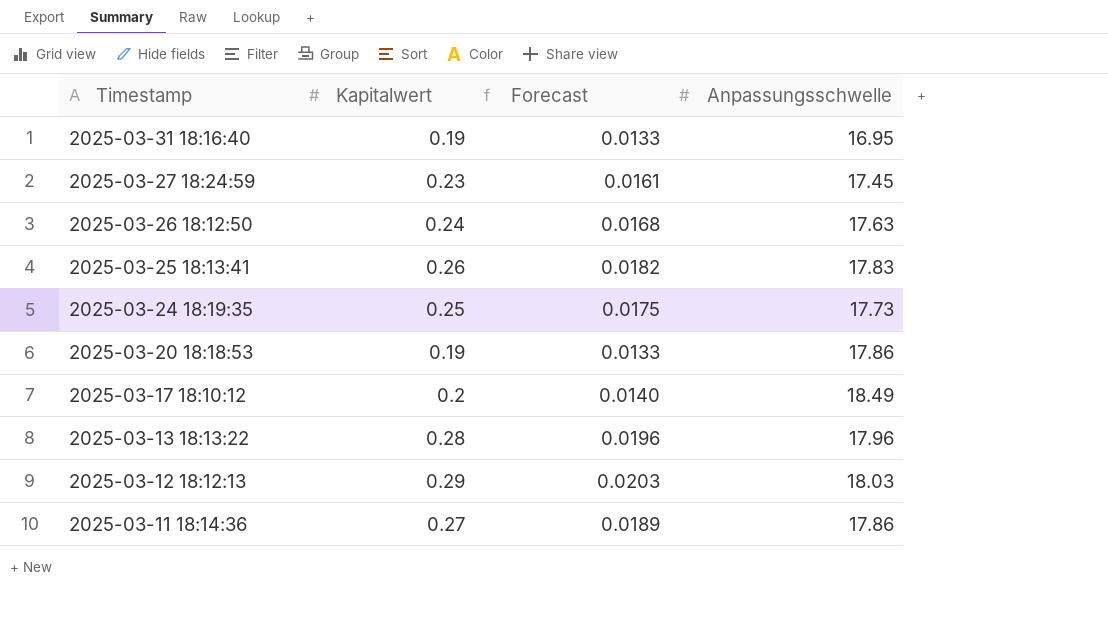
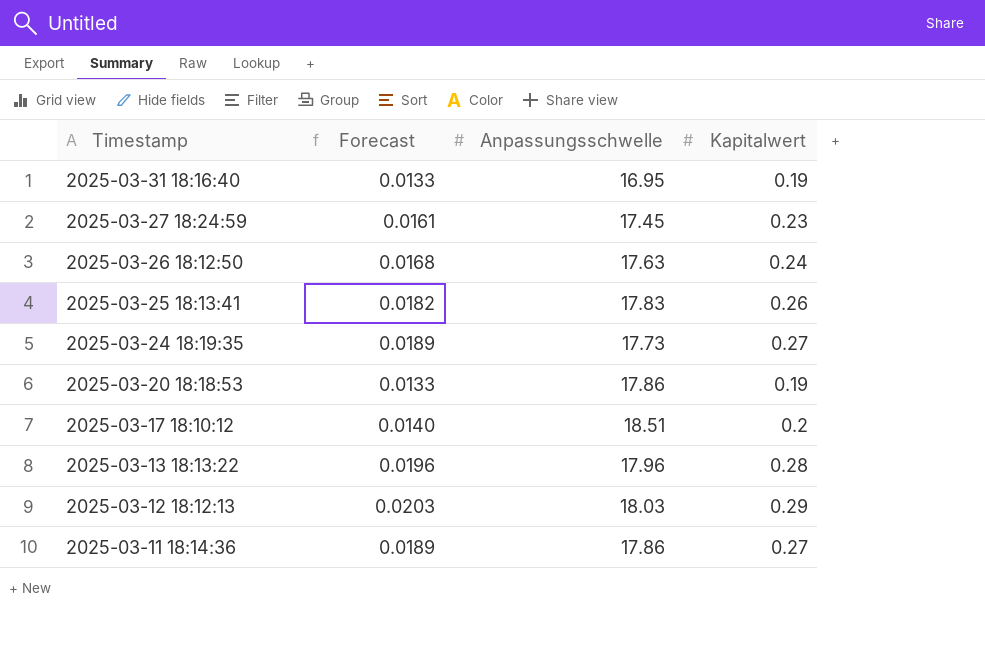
column Kapitalwert | position: 2 -> 4
2025-03-24 18:19:35 | Forecast: 0.0175 -> 0.0189
2025-03-24 18:19:35 | Kapitalwert: 0.25 -> 0.27
2025-03-17 18:10:12 | Anpassungsschwelle: 18.49 -> 18.51

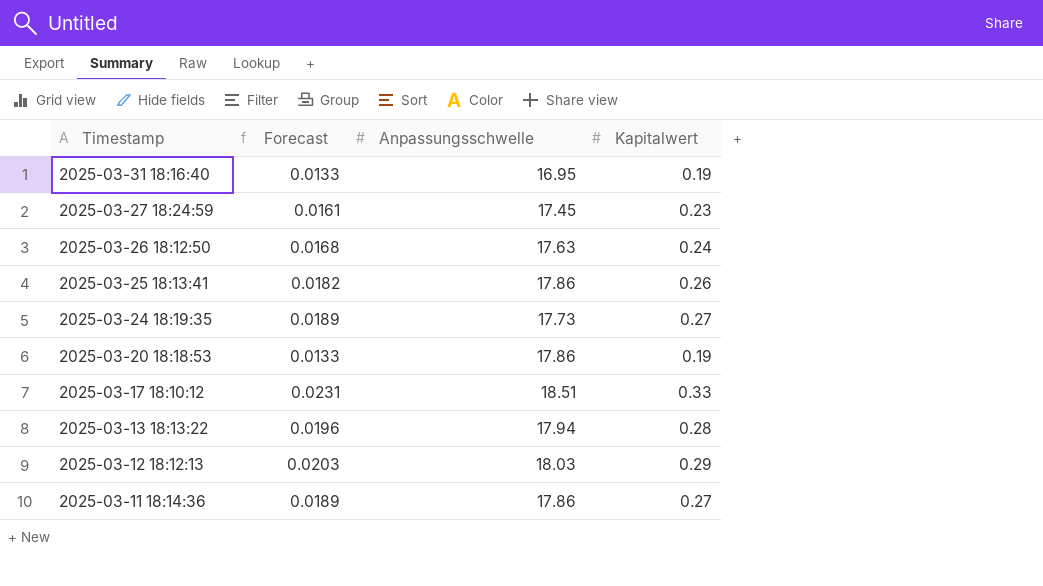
2025-03-25 18:13:41 | Anpassungsschwelle: 17.83 -> 17.86
2025-03-17 18:10:12 | Forecast: 0.0140 -> 0.0231
2025-03-17 18:10:12 | Kapitalwert: 0.2 -> 0.33
2025-03-13 18:13:22 | Anpassungsschwelle: 17.96 -> 17.94

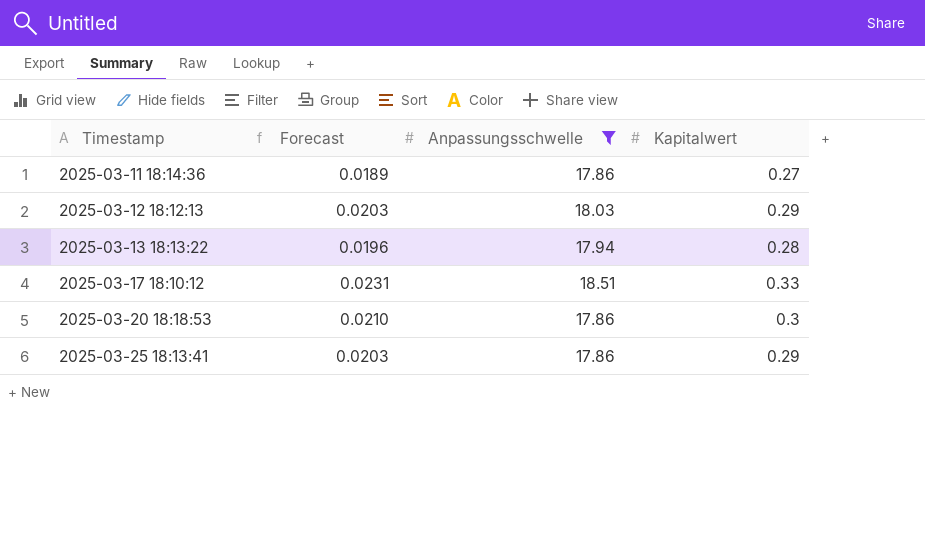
filter: none -> Anpassungsschwelle >= 17.86
row order: Timestamp descending -> Timestamp ascending
2025-03-20 18:18:53 | Forecast: 0.0133 -> 0.0210
2025-03-20 18:18:53 | Kapitalwert: 0.19 -> 0.3
2025-03-25 18:13:41 | Forecast: 0.0182 -> 0.0203
2025-03-25 18:13:41 | Kapitalwert: 0.26 -> 0.29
********************
→ **Instructions to follow**:
Only the lines from the one with "2025-03-24 18:19:35 | Forecast: 0.0175" to the end of the listing, both ends included, should be retyped exactly; no pictures belong in the copy.

→ **Response for this exercise**:
2025-03-24 18:19:35 | Forecast: 0.0175 -> 0.0189
2025-03-24 18:19:35 | Kapitalwert: 0.25 -> 0.27
2025-03-17 18:10:12 | Anpassungsschwelle: 18.49 -> 18.51

2025-03-25 18:13:41 | Anpassungsschwelle: 17.83 -> 17.86
2025-03-17 18:10:12 | Forecast: 0.0140 -> 0.0231
2025-03-17 18:10:12 | Kapitalwert: 0.2 -> 0.33
2025-03-13 18:13:22 | Anpassungsschwelle: 17.96 -> 17.94

filter: none -> Anpassungsschwelle >= 17.86
row order: Timestamp descending -> Timestamp ascending
2025-03-20 18:18:53 | Forecast: 0.0133 -> 0.0210
2025-03-20 18:18:53 | Kapitalwert: 0.19 -> 0.3
2025-03-25 18:13:41 | Forecast: 0.0182 -> 0.0203
2025-03-25 18:13:41 | Kapitalwert: 0.26 -> 0.29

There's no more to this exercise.